From this discussion it is evident that there is a need for a new interdisciplinary taxonomy that recognises the interplay of the changing methods and purposes within the legal discipline paradigm. Kuhn suggests that paradigms can and do change and there is no doubt that this is occurring within the discipline of law. The examples examined in Section 3 of this article demonstrate that the paradigm of the sole researchers working at their computer and involved in qualitative doctrinal scholarship remains. Even so, although the scholars do not always apply the non-doctrinal methods themselves, there is an increasing application of the research results from the use of such methods by legal scholars.

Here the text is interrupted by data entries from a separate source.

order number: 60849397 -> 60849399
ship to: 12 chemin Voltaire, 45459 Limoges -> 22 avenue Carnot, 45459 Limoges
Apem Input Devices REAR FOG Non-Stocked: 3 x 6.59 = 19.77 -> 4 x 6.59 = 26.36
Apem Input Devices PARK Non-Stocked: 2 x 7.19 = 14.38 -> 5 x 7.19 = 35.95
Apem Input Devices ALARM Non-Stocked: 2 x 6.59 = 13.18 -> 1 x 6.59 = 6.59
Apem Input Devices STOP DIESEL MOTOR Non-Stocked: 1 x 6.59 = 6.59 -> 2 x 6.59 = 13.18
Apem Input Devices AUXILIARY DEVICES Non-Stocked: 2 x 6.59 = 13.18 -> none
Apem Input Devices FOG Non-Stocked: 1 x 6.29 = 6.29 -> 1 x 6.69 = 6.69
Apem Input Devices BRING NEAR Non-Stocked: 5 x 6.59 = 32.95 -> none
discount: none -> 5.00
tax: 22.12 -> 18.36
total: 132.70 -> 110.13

The door is definitely ajar to further change though the link between doctrinal and non-doctrinal needs to be better articulated and explored.

3 Examining Methodologies Informing Recommendations

If we accept the methodological ground rules for doctrinal work, with the simplistic problem based structure as a naïve framework, and also recognise that theory, fundamental research, comparative research, and law reform have always played a role within the discipline’s research landscape but often as separate genres, the next issue is to examine how non-doctrinal methodologies are being infused into legal research in the twenty-first century. Is this fundamentally changing the doctrinal method? Are lawyers using non-doctrinal methodologies and data as a matter of course? At what point in the analysis is this data being infused into the discussion and how is this evidence being synthesised with the law in coming to a conclusion or recommendation for reform? What is current practice and how valid are the outcomes or any recommendations for change based on the studies? Is there adequate internal cohesion in the analysis reinforcing the recommendations? These are difficult questions and this article can only hope to provide basic assessments of trends using examples of previous studies on PhD theses, a snapshot of recent articles written by lawyers for Australian law journals and the studies of outputs of the law reform commissions.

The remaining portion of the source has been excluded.